A shuffling step sounded on the stones within, stopped apparently just
inside the door, and there fell silence. No bolt moved, no chain clanked.
But something informed the Count Victor that he was being observed,
and he looked all over the door till he saw that one bolt-boss was
missing about the height of his head and that through the hole an eye
was watching him. It was the most absurd thing, and experiment with a
hole in the door will not make plain the reason of it, but in that eye
apparently little discomfited by the stranger having observed it, Count
Victor saw its owner fully revealed.
A grey eye inquiring, an eye of middle age that had caution as well as
humour. A domestic--a menial eye too, but for the life of him Count
Victor could not resist smiling back to it.
And then it disappeared and the door opened, showing on the threshold,
with a stool in his hand, a very little bow-legged man of fifty years or
thereby, having a face all lined, like a chart, with wrinkles, ruddy at the
cheeks as a winter apple, and attired in a mulberry-brown. He put his
heels together with a mechanical precision and gravely gave a military
salute.
"Doom?" inquired Count Victor formally, with a foot inside the door.

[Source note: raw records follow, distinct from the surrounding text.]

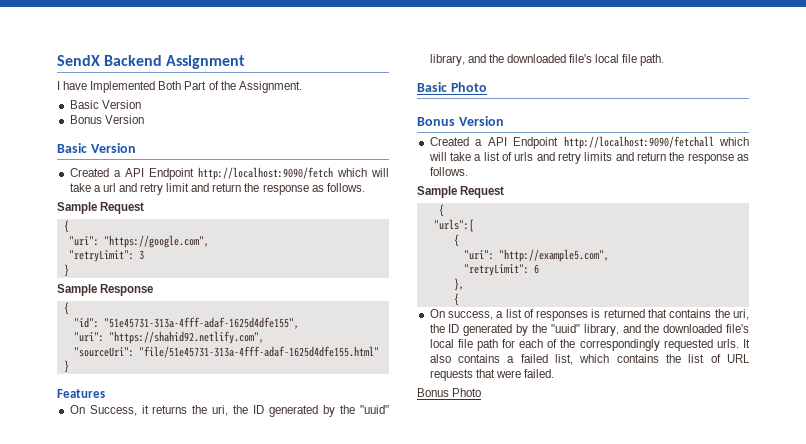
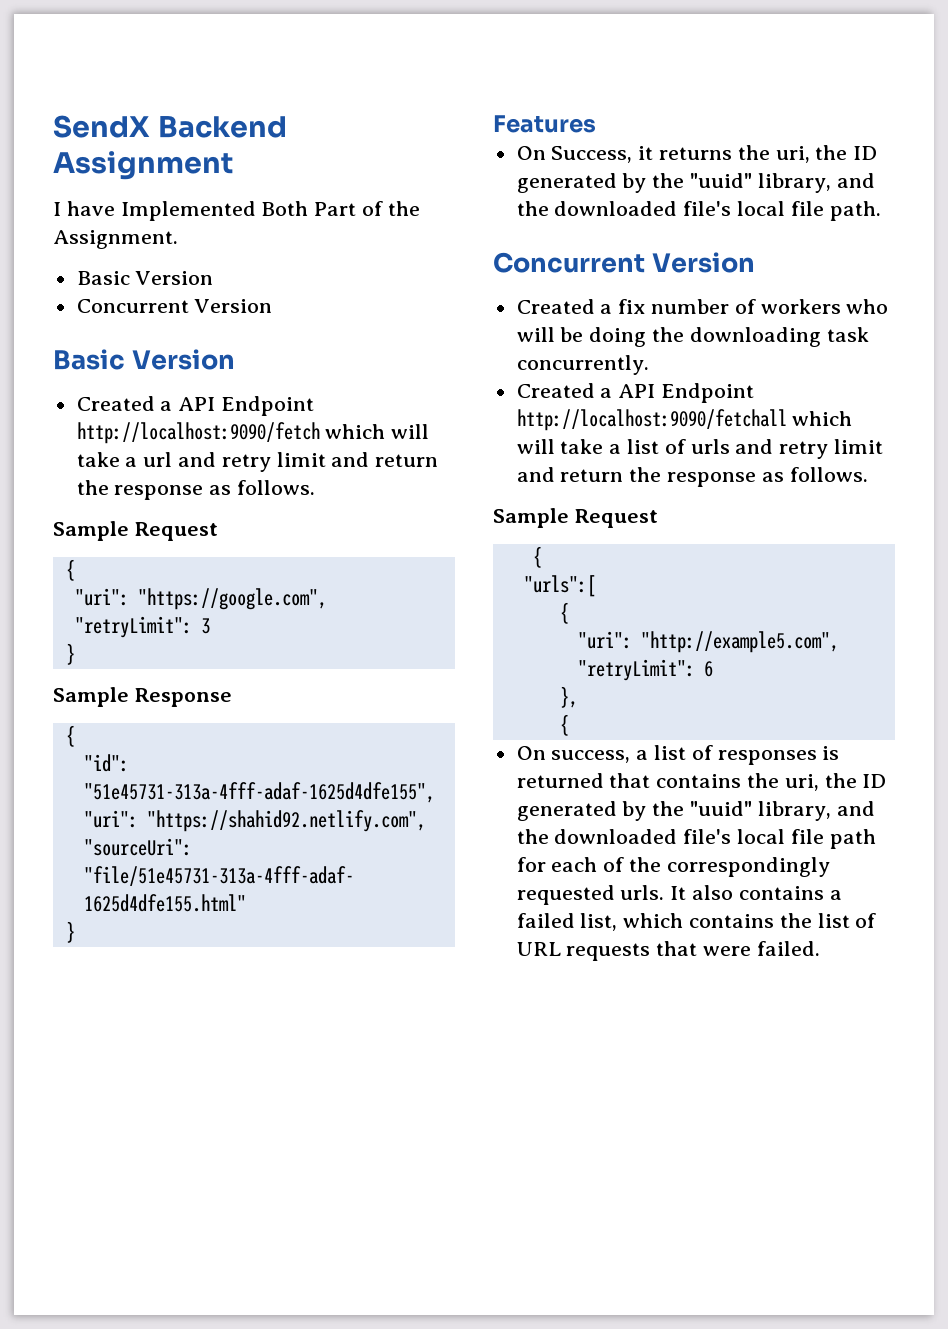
[69,115,102,124] Bonus -> [76,299,189,313] Concurrent
[417,82,487,92] [417,116,504,126] Basic Photo // Bonus Version -> [493,252,755,273] [516,299,889,314] [516,327,869,347] [516,355,649,375] Concurrent Version // Created a fix number of workers who will be doing the downloading task concurrently.
[584,152,613,161] limits -> [834,439,884,454] limit
[417,388,482,397] // Bonus Photo -> (820, 948) none

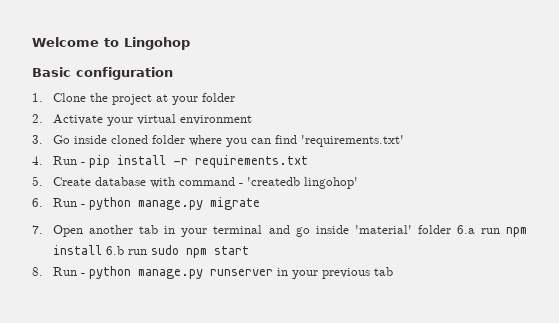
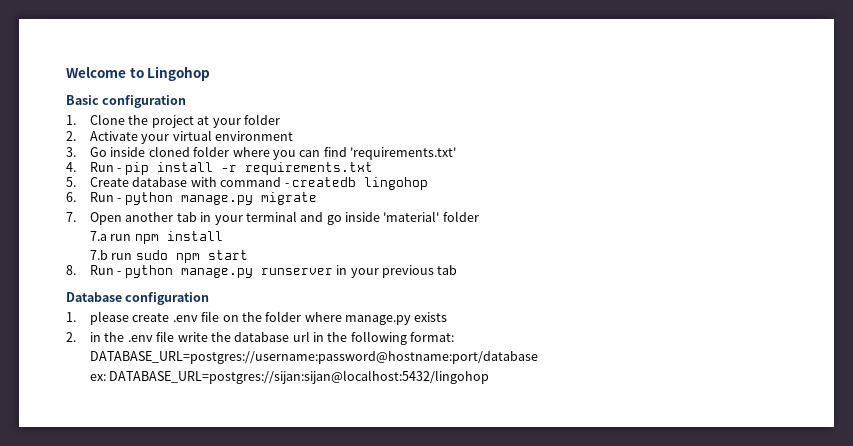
[247,177,359,189] 'createdb lingohop' -> [291,177,428,190] createdb lingohop
[456,225,475,234] 6.a -> [90,231,108,241] // 7.a
[106,246,125,255] 6.b -> [90,250,109,260] // 7.b
(394, 271) none -> [66,292,210,305] [66,311,448,325] [66,331,455,345] [90,351,539,364] [90,370,490,384] // Database configuration // 1. please create .env file on the folder where manage.py exists // 2. in the .env file write the database url in the following format: // DATABASE_URL=postgres://username:password@hostname:port/database // ex: DATABASE_URL=postgres://sijan:sijan@localhost:5432/lingohop

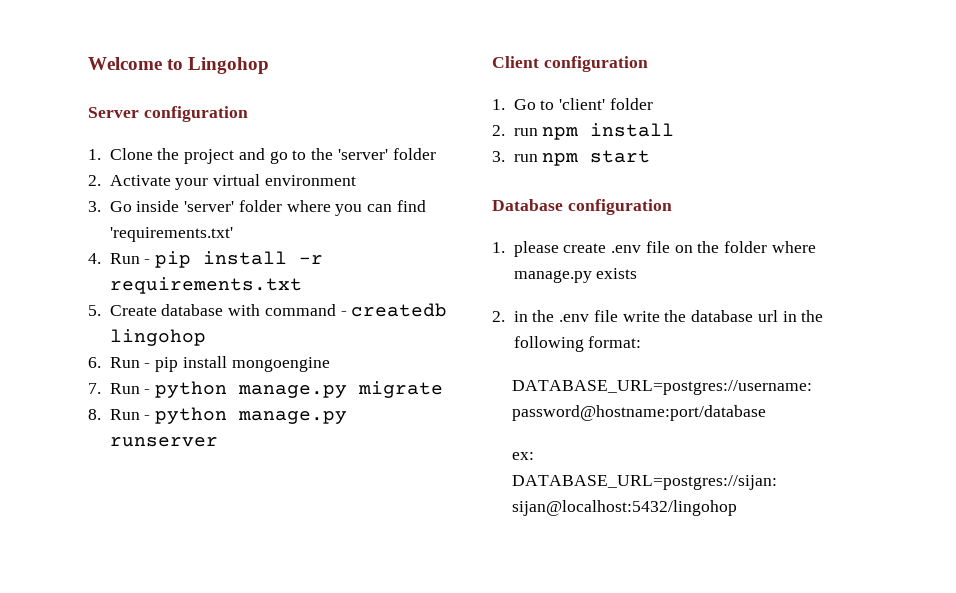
[66,95,99,105] Basic -> [88,107,139,118] Server
[197,116,241,128] at your -> [238,148,388,164] and go to the 'server'
[148,146,190,157] cloned -> [184,201,235,212] 'server'
[124,192,317,205] [66,211,479,225] [90,231,223,244] [90,250,248,263] python manage.py migrate // 7. Open another tab in your terminal and go inside 'material' folder // 7.a run npm install // 7.b run sudo npm start -> [155,356,330,372] [88,381,444,398] pip install mongoengine // 7. Run - python manage.py migrate
[336,265,458,278] in your previous tab -> [492,56,648,72] [492,98,653,110] [492,123,675,140] [492,150,651,166] // Client configuration // 1. Go to 'client' folder // 2. run npm install // 3. run npm start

"Jist that," answered the servitor a little dryly, and yet with a smile
puckering his face as he put an opposing toe of a coarse unbuckled
brogue under the instep of the stranger. The accent of the reply
smacked of Fife; when he heard it, Count Victor at a leap was back in
the port of Dysart, where it shrank beneath tall rocks, and he was
hearing again for the first time with an amused wonder the native
mariners crying to each other on the quays.

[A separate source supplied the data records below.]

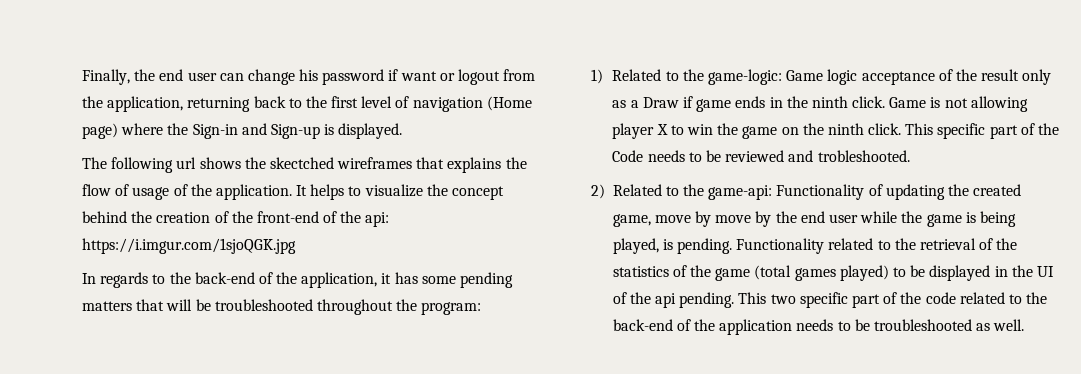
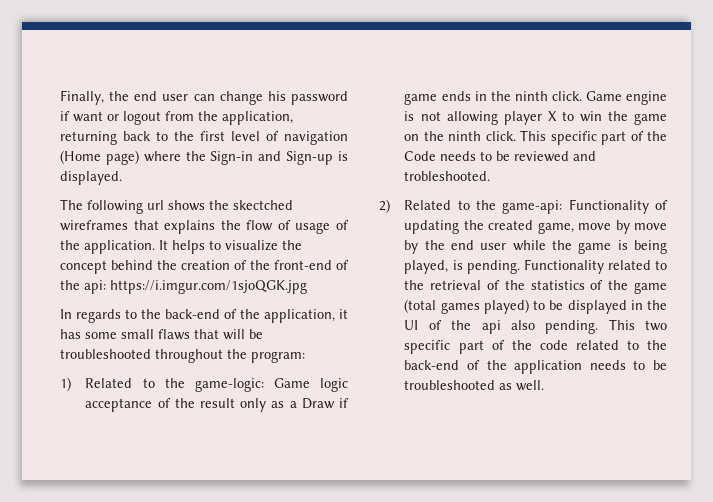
[460,272,514,288] [82,301,132,311] pending matters -> [121,329,190,340] small flaws
(927, 102) none -> [626,91,667,105] engine
(677, 300) none -> [510,320,535,330] also

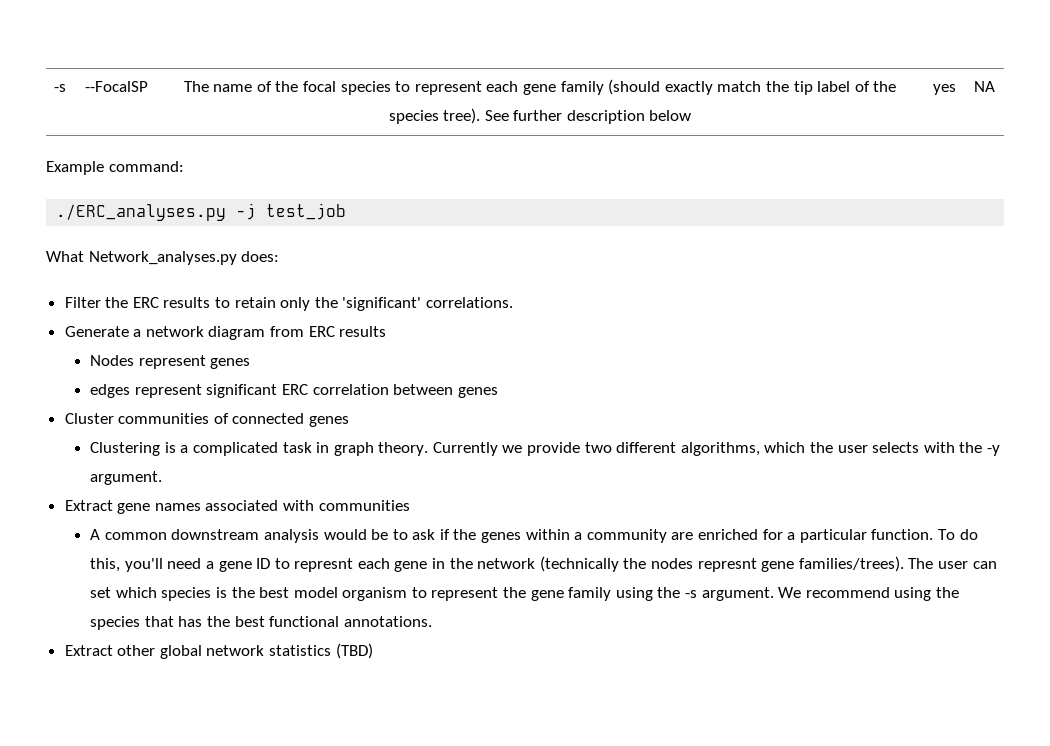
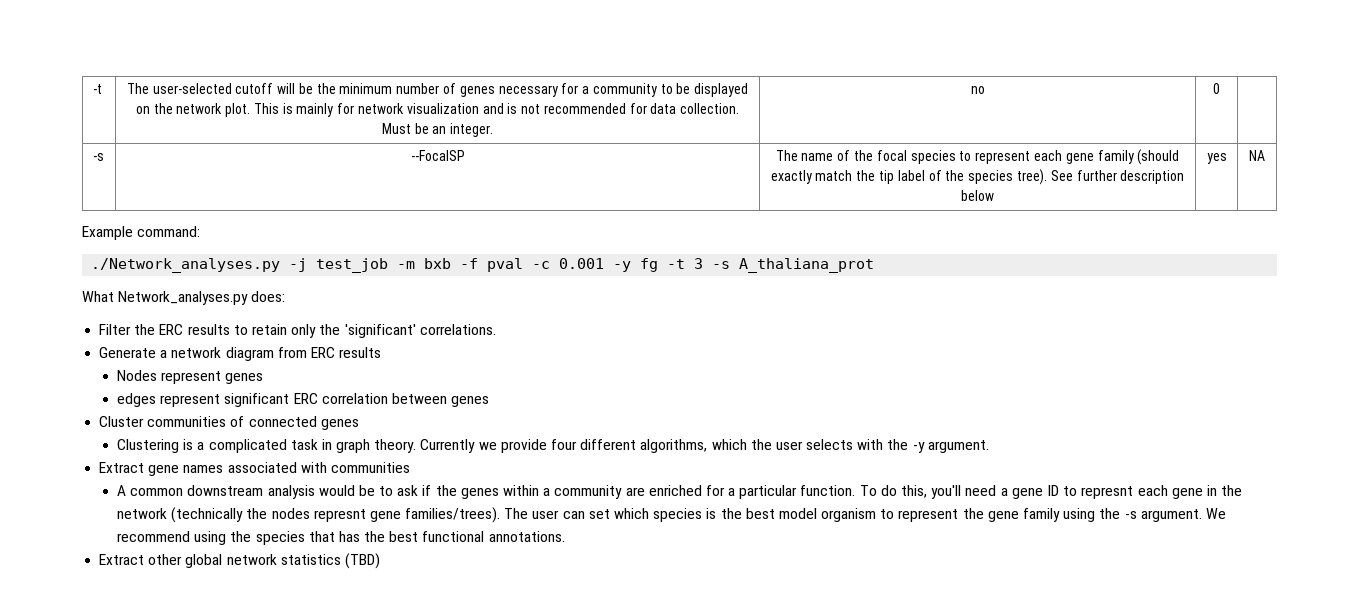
(54, 88) none -> [92,84,102,94] [126,83,749,97] [135,103,740,117] [381,123,494,137] [970,86,985,94] [1213,83,1220,94] -t | The user-selected cutoff will be the minimum number of genes necessary for a community to be displayed on the network plot. This is mainly for network visualization and is not recommended for data collection. Must be an integer. | no | 0 | //
[56,204,227,221] ./ERC_analyses.py -> [91,258,281,273] ./Network_analyses.py
(347, 211) none -> [397,258,875,273] -m bxb -f pval -c 0.001 -y fg -t 3 -s A_thaliana_prot
[584,442,612,453] two -> [551,439,578,450] four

"Is your master at home?" he asked.
"At hame, quo' he! It wad depend a'thegether on wha wants to ken,"
said the servant cautiously. Then in a manner ludicrously composed of
natural geniality and burlesque importance, "It's the auld styles aboot
Doom, sir, though there's few o' us left to keep them up, and whether
the Baron's oot or in is a thing that has to be studied maist scrupulously
before the like o' me could say."
"My name is De Montaiglon; I am newly from France; I--"
"Step your ways in, Monsher de Montaiglon," cried the little man with
a salute more profound than before. "We're prood to see you, and hoo
are they a' in France?"
"Tolerably well, I thank you," said Count Victor, amused at this
grotesque combination of military form and familiarity.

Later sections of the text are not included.